Hetgeen appellant heeft aangevoerd over zijn gezondheidstoestand geeft geen aanleiding voor het aannemen van dringende redenen. Het oordeel van de rechtbank hierover wordt onderschreven. Uit de door appellant ter onderbouwing van dit standpunt overlegde brief van Mentrum van 24 september 2015 volgt niet dat de herziening en terugvordering voor appellant onaanvaardbare gevolgen hebben.
4.5.
Het beroep van appellant op artikel 4:84 van de Awb, waarin is bepaald dat het bestuursorgaan overeenkomstig de beleidsregel handelt, tenzij dat voor een of meer belanghebbenden gevolgen zou hebben die wegens bijzondere omstandigheden onevenredig zijn in verhouding tot de met de beleidsregel te dienen doelen, slaagt evenmin. Niet nader is toegelicht welk beleid is bedoeld, zodat niet wordt toegekomen aan een beoordeling van deze grond.
4.6.
Ook ten aanzien van het beroep van appellant op artikel 3:4, tweede lid, van de Awb, waarin is bepaald dat de voor een of meer belanghebbenden nadelige gevolgen van een besluit niet onevenredig mogen zijn tot de met het besluit te dienen doelen, wordt onderschreven wat de rechtbank heeft overwogen. Het Uwv was op grond van de artikelen 22a, eerste lid, aanhef en onder a, en 36 van de WW gehouden om over te gaan tot herziening en terugvordering van onverschuldigd betaalde WW-uitkering. Volgens vaste rechtspraak houdt het toetsingsverbod van artikel 120 van de Grondwet het verbod in om wetten in formele zin, zoals in dit geval de WW, te toetsen aan algemene rechtsbeginselen en brengt dit voorts mee dat de rechter niet mag treden in de belangenafweging die de wetgever heeft verricht of geacht moet worden te hebben verricht (zie bijvoorbeeld, in navolging van het arrest van de Hoge Raad van
14 april 1989, ECLI:NL:HR:1989:AD5725 (Harmonisatiewetarrest), de uitspraak van de Raad van 19 juli 2017, ECLI:NL:CRVB:2017:2622). Dit neemt echter niet weg dat indien sprake is van bijzondere omstandigheden die niet zijn verdisconteerd in de afweging van de wetgever, dit aanleiding kan geven tot een andere uitkomst dan waartoe strikte toepassing van de wet leidt. Dit is het geval indien niet verdisconteerde omstandigheden die strikte toepassing zozeer in strijd doen zijn met algemene rechtsbeginselen of (ander) ongeschreven recht dat die toepassing achterwege moet blijven. Deze bijzondere omstandigheden kunnen slechts bij hoge uitzondering worden aangenomen (zie het arrest van de Hoge Raad van
19 december 2014, ECLI:NL:HR:2015:3679). In het onderhavige geval is geen sprake van een bijzondere omstandigheid, welke moet leiden tot het buiten toepassing laten van de dwingendrechtelijke bepalingen als weergegeven in 4.2.1 en 4.2.3. Voor zover appellant meent dat in zijn gezondheidstoestand een bijzondere omstandigheid is gelegen, wordt verwezen naar hetgeen is overwogen in 4.4.
4.7.
Gelet op wat onder 4.2 tot en met 4.6 is overwogen, slaagt het hoger beroep niet. De aangevallen uitspraak zal worden bevestigd.

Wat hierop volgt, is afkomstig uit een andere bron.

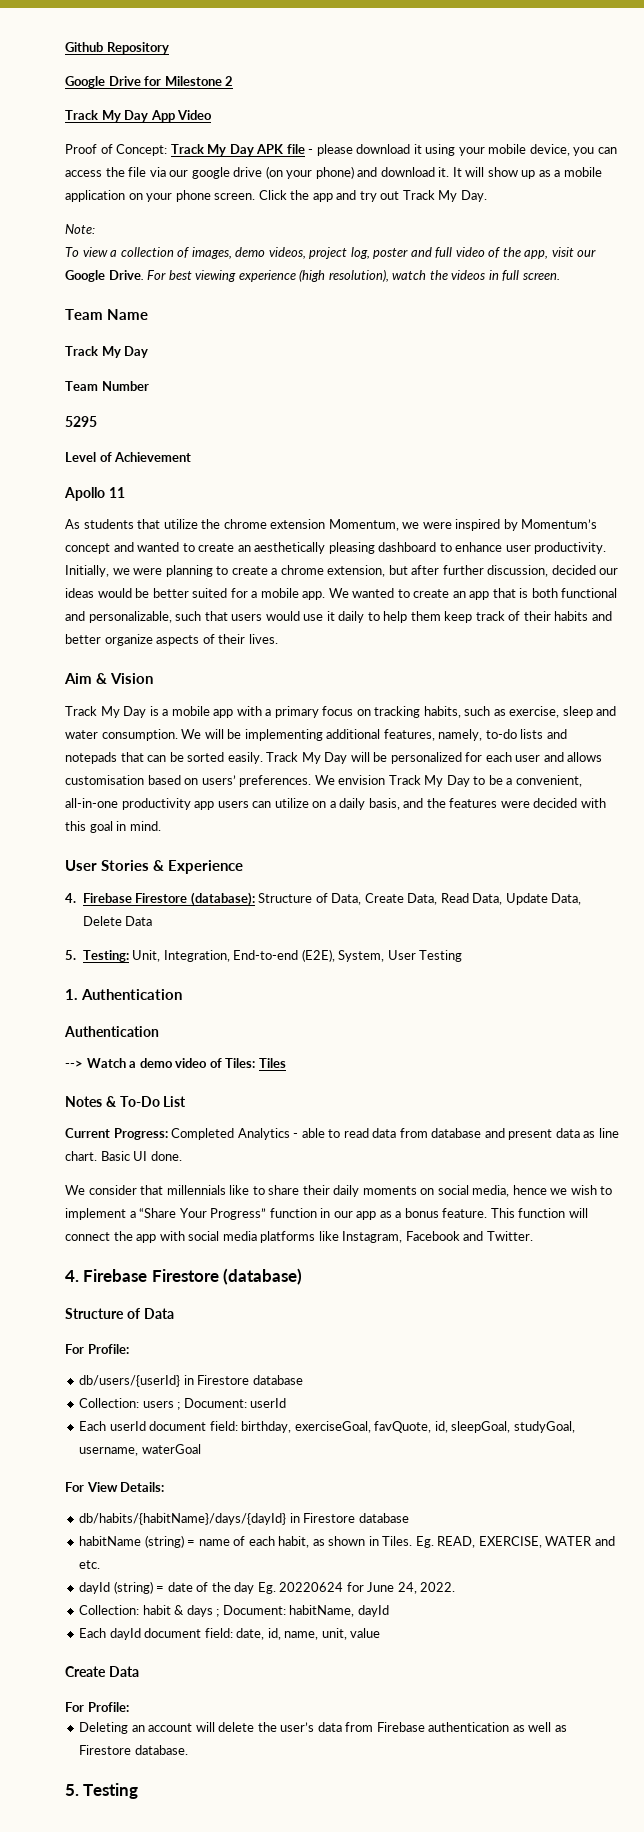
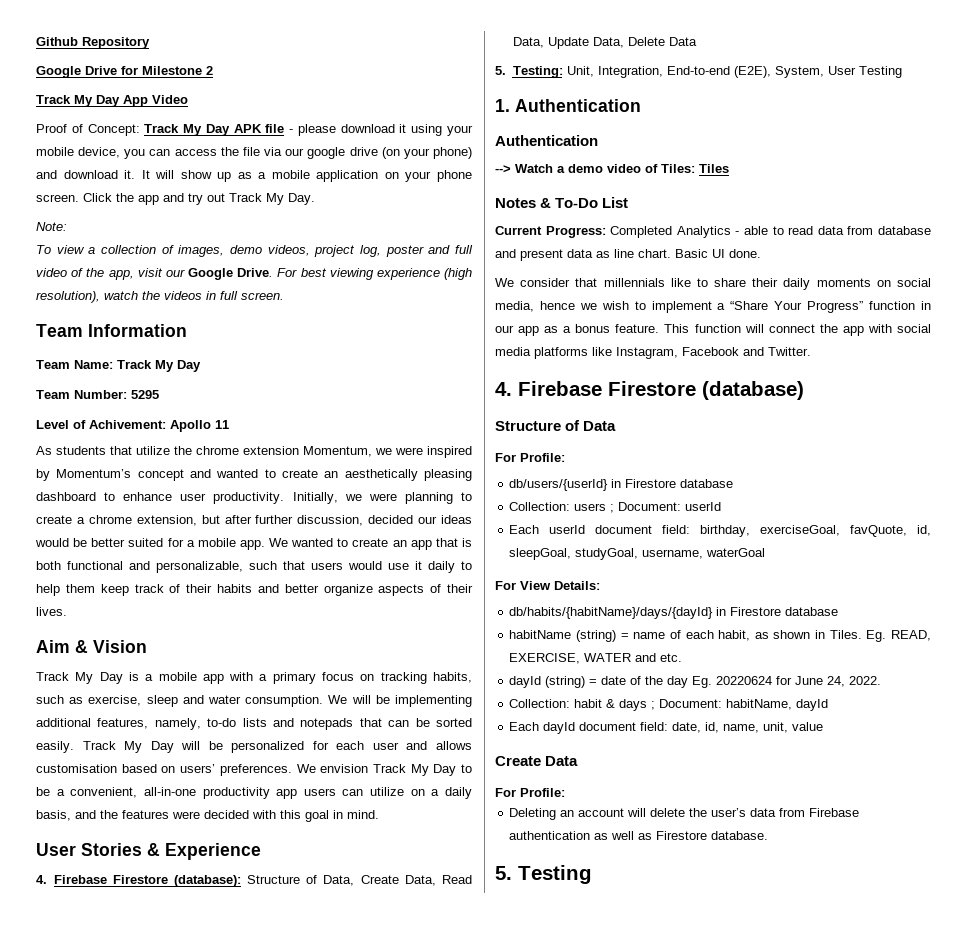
- Team Name
- Track My Day
+ Team Information
+ Team Name: Track My Day
- Team Number
- 5295
+ Team Number: 5295
- Level of Achievement
- Apollo 11
+ Level of Achivement: Apollo 11

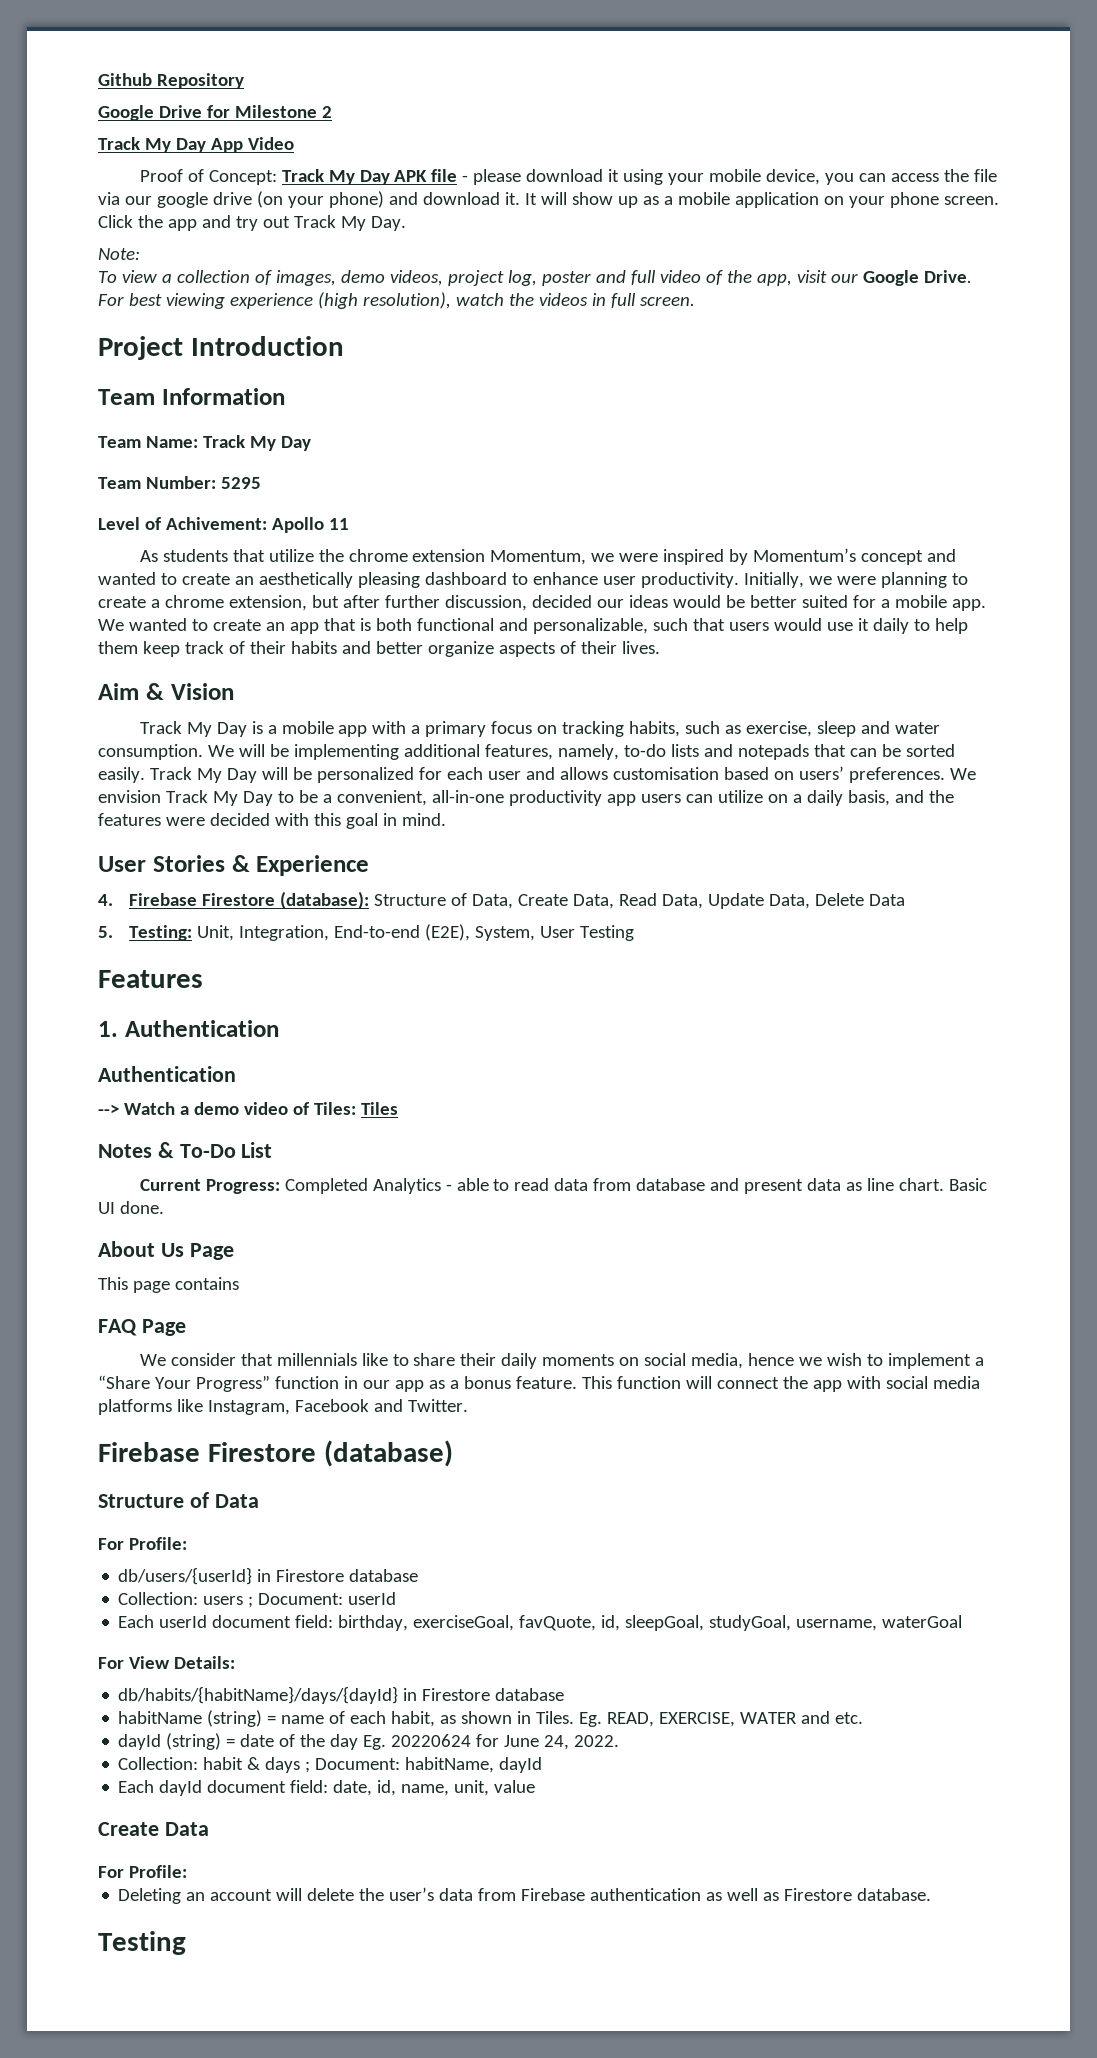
+ Project Introduction
+ Features
+ About Us Page
+ This page contains
+ FAQ Page
- 4. Firebase Firestore (database)
+ Firebase Firestore (database)
  Deleting an account will delete the user’s data from Firebase authentication as well as Firestore database.
- 5. Testing
+ Testing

5. Bij deze beslissing is er geen grond voor vergoeding van schade.
6. Voor een veroordeling in de proceskosten bestaat geen aanleiding.

BESLISSING

De Centrale Raad van Beroep
- bevestigt de aangevallen uitspraak;
- wijst het verzoek om veroordeling tot vergoeding van schade af.
Deze uitspraak is gedaan door C.C.W. Lange, in tegenwoordigheid van J.R. Trox als griffier. De beslissing is uitgesproken in het openbaar op 7 maart 2018.